CheckMate

CheckMate is a service monitoring tool written in Go that provides real-time health checks and metrics for infrastructure. It supports multiple protocols, customizable rules, and Prometheus integration.

DISCLAIMER: This is a personal project and is not meant to be used in a production environment as it is not feature complete nor secure nor tested and under heavy development.

Features

Core Features

Multi-protocol support (TCP, HTTP, HTTPS with cert validation, SMTP, DNS)
Hierarchical configuration (Sites → Groups → Hosts → Checks)
High availability monitoring with configurable modes
Configurable check intervals per service
Prometheus metrics integration
Simple Rule-based monitoring with custom conditions
Flexible notification system
Service tagging system
TLS certificate expiration monitoring
Extensible design for easy protocol additions

High Availability Monitoring

Groups support two monitoring modes that can be configured at different levels:

All Mode (Default)
- Group is considered "up" if any host is responding
- Rules only trigger when all hosts are down
- For redundant services where one available host is sufficient
Any Mode
- Group monitoring tracks all hosts individually
- Rules trigger when any host goes down
- Suitable for services where each host's availability is critical

Rule modes can be configured at three levels (in order of precedence):

Check level - Overrides group settings for specific checks
Group level - Default for all checks in the group
Default - Falls back to "all" mode if not specified

Configuration

Site Configuration

monitor_site: Name of the monitoring instance
sites: List of infrastructure sites to monitor
- name: Site identifier
- tags: Site-level tags
- groups: List of service groups

Group Configuration

name: Group identifier
tags: Group-level tags (combined with site tags)
hosts: List of hosts to monitor
- host: Hostname or IP
- tags: Host-specific tags
checks: Service checks applied to all hosts
- port: Port number
- protocol: TCP, HTTP, SMTP, or DNS
- interval: Check frequency (e.g., "30s", "1m")
- tags: Check-specific tags
- rule_mode: Override group's rule mode
- verify_cert: Enable certificate checking
rule_mode: Group-level rule mode ("all" or "any")

Rule Configuration

Rules define conditions for generating notifications. Each rule requires a type field:

# Standard Rule Example
- name: "prod_service_degraded"
  type: "standard"
  condition: "responseTime > 1000 || downtime > 0"
  tags: ["prod", "critical"]
  notifications: ["log"]
# Certificate Rule Example
- name: "cert_expiring_soon"
  type: "cert"
  min_days_validity: 30
  tags: ["https-api"]
  notifications: ["log"]

Common Fields:

name: Rule identifier
type: Either "standard" or "cert"
tags: Tags to match against groups/checks
notifications: Notification types to use

Type-specific Fields:

Standard Rules:
- condition: Expression using downtime and responseTime variables
Certificate Rules:
- min_days_validity: Days before expiration to trigger alert

Notification Configuration

type: Notification type ("log", more coming soon)

Metrics

CheckMate exposes Prometheus metrics at :9100/metrics

Core Metrics

checkmate_host_check_status: Service availability (1 = up, 0 = down)
checkmate_host_check_latency_milliseconds: Response time in milliseconds
checkmate_check_latency_histogram_seconds: Response time distribution
checkmate_hosts_up: Number of hosts up in a group
checkmate_hosts_total: Total number of hosts in a group
checkmate_cert_expiry_days: Days until certificate expiration

Graph Visualization Metrics (In Development)

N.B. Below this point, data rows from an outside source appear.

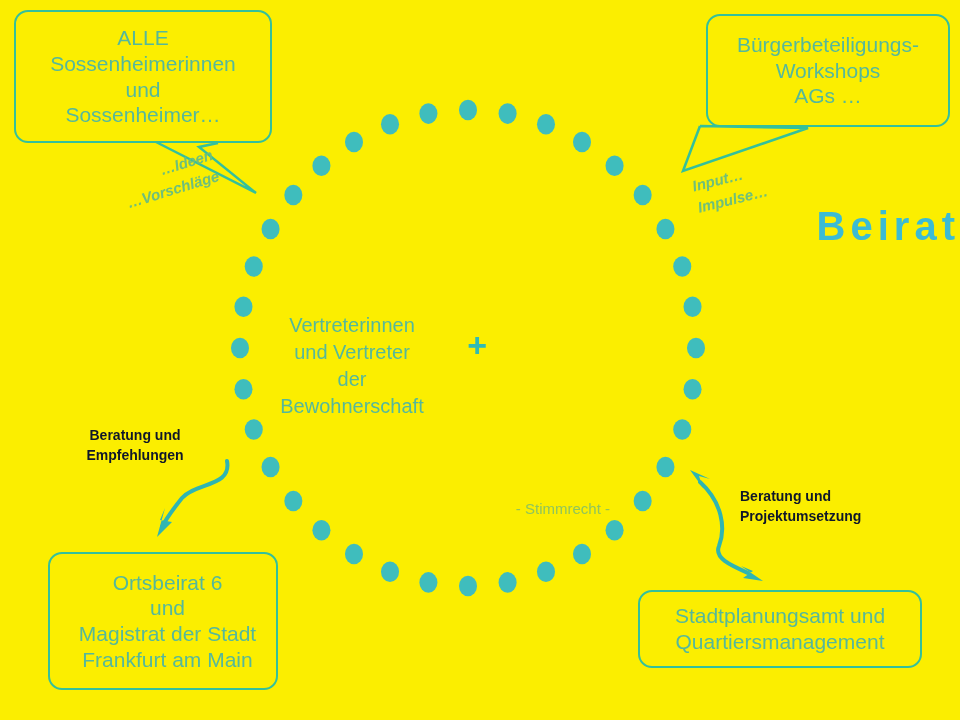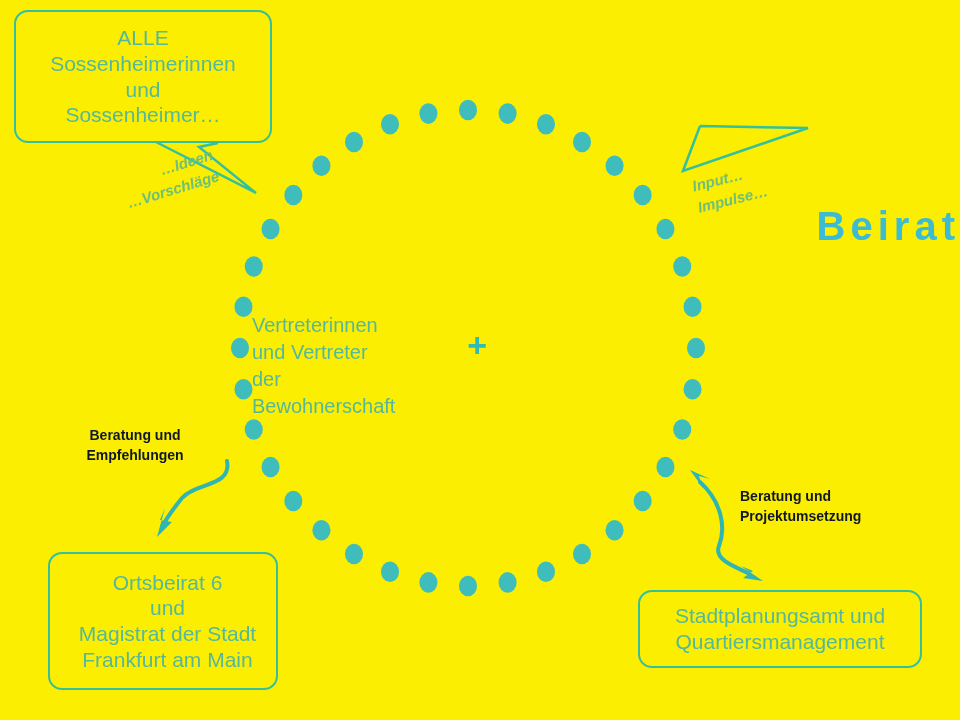"Bürgerbeteiligungs-" div.bubble { html: none -> <div> <span>Bürgerbeteiligungs-<br>Workshops<br>AGs …</span> </div> }
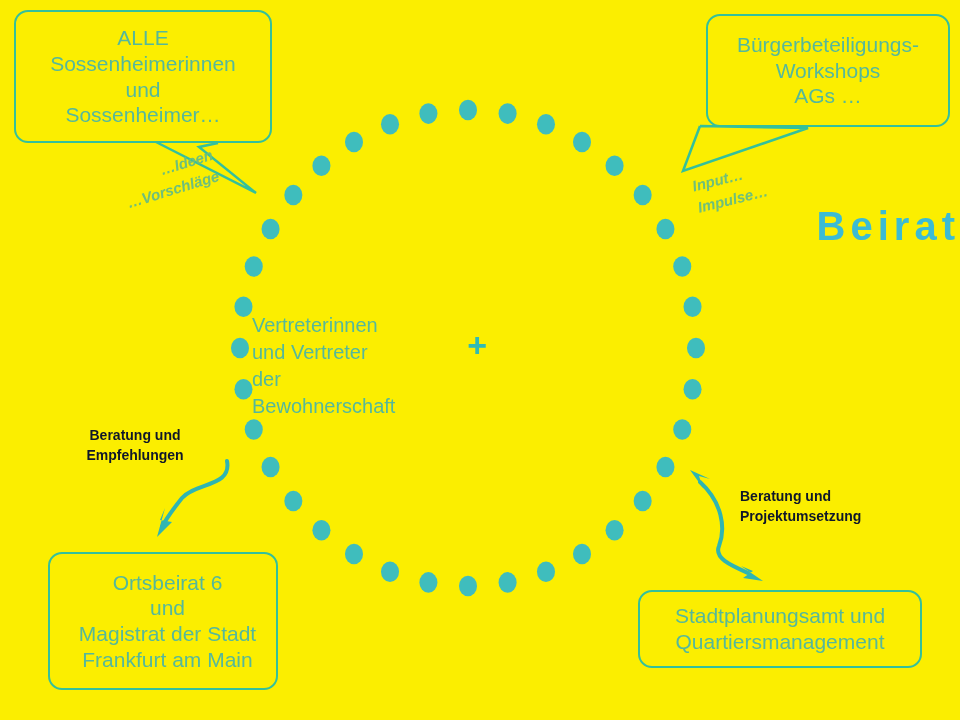"Vertreterinnen" #col-left { text-align: left -> center }
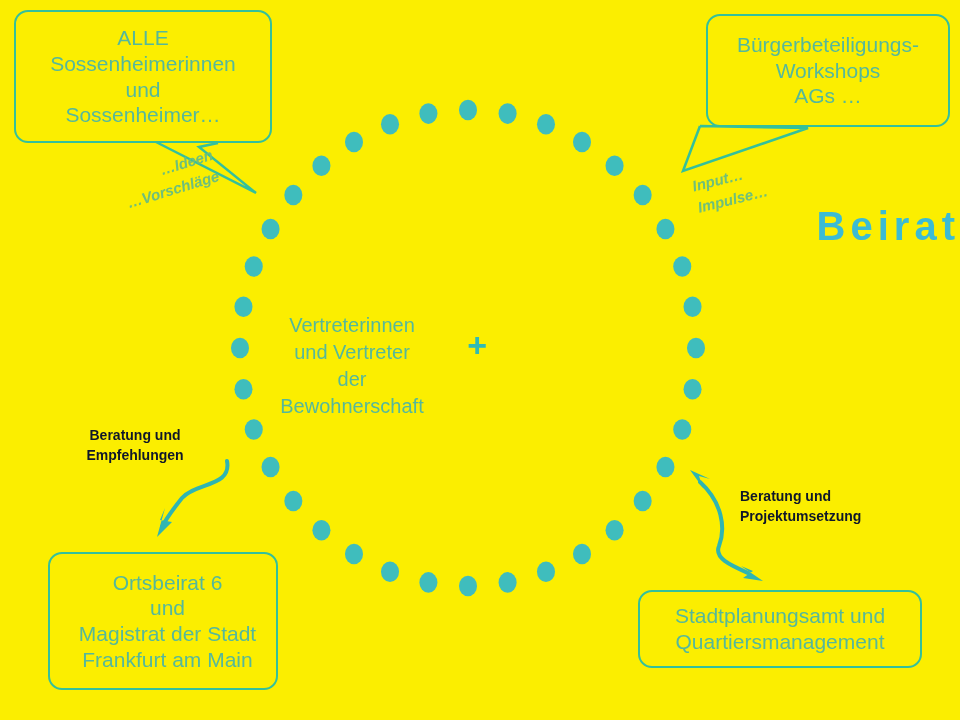"- Stimmrecht -" div.ctr { html: none -> <div>- Stimmrecht -</div> }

Note: These metrics are designed for Grafana's Node Graph visualization and are currently in flux

checkmate_node_info: Node information for graph visualization
- Labels: id, type (site/group/host), name, tags, port, protocol
- Values: 1 for active nodes, 0 for inactive
checkmate_edge_info: Edge information with latency
- Labels: source, target, type, metric, port, protocol
- Values: latency in milliseconds

Example Prometheus queries:

# Filter checks by site
checkmate_check_success{site="mars-lab"}

# Average response time for production APIs
avg(checkmate_check_latency_milliseconds{tags=~".*prod.*", tags=~".*api.*"})

# 95th percentile latency by site
histogram_quantile(0.95, sum(rate(checkmate_check_latency_milliseconds_histogram[5m])) by (le, site))

# Host availability ratio per group
sum(checkmate_hosts_up) by (id) / sum(checkmate_hosts_total) by (id)

# Graph Visualization (In Development)
checkmate_node_info{type="host", port="443", protocol="HTTPS"}
avg(checkmate_edge_info{type="contains", metric="latency"}) by (source, target, port, protocol)

Grafana Node Graph Setup (In Development)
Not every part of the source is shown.